### [Work required]
Within the listing below, how many lines include the string "Filler"? Reply with only the number.

### [Given information]
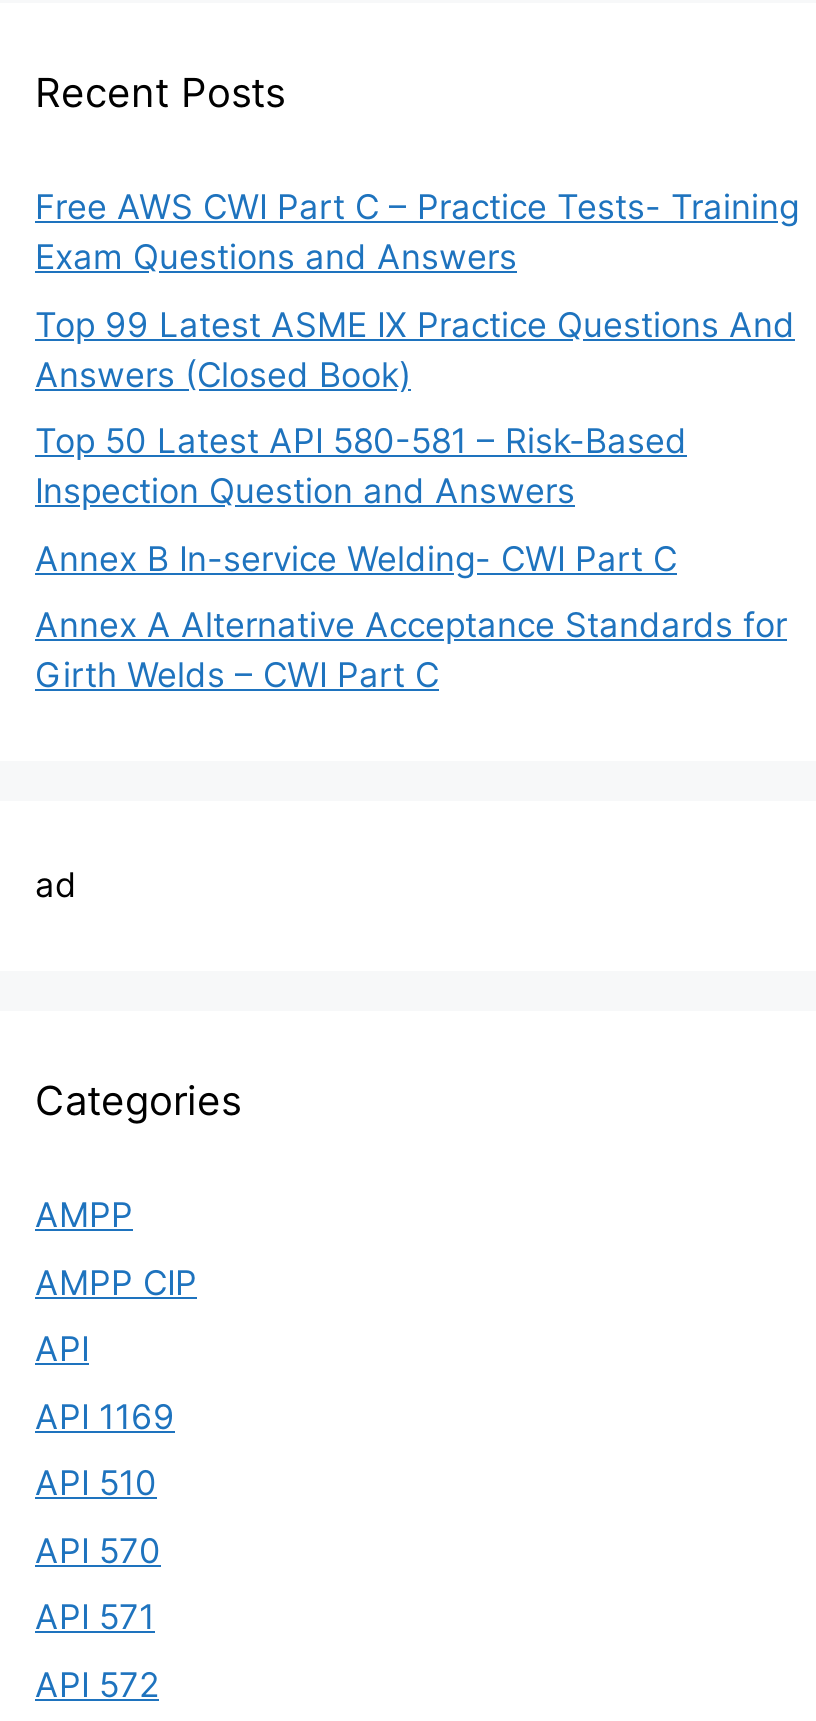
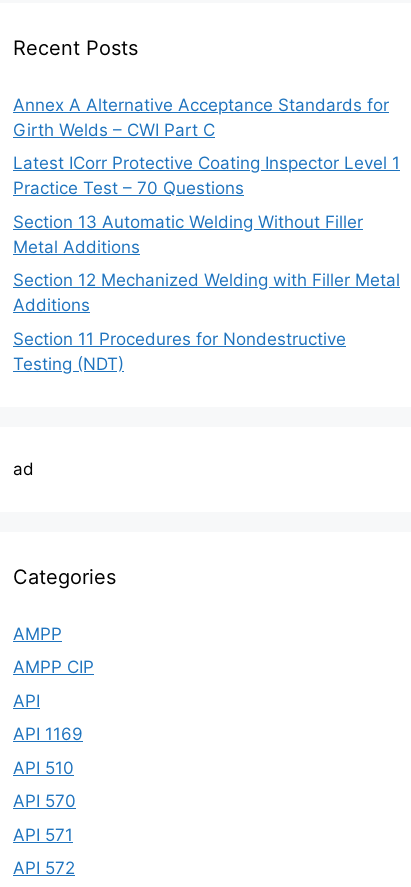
- Free AWS CWI Part C – Practice Tests- Training
- Exam Questions and Answers
- Top 99 Latest ASME IX Practice Questions And
- Answers (Closed Book)
- Top 50 Latest API 580-581 – Risk-Based
- Inspection Question and Answers
- Annex B In-service Welding- CWI Part C

moved up: Annex A Alternative Acceptance Standards for | Girth Welds – CWI Part C

+ Latest ICorr Protective Coating Inspector Level 1
+ Practice Test – 70 Questions
+ Section 13 Automatic Welding Without Filler
+ Metal Additions
+ Section 12 Mechanized Welding with Filler Metal
+ Additions
+ Section 11 Procedures for Nondestructive
+ Testing (NDT)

### [Answer section]
2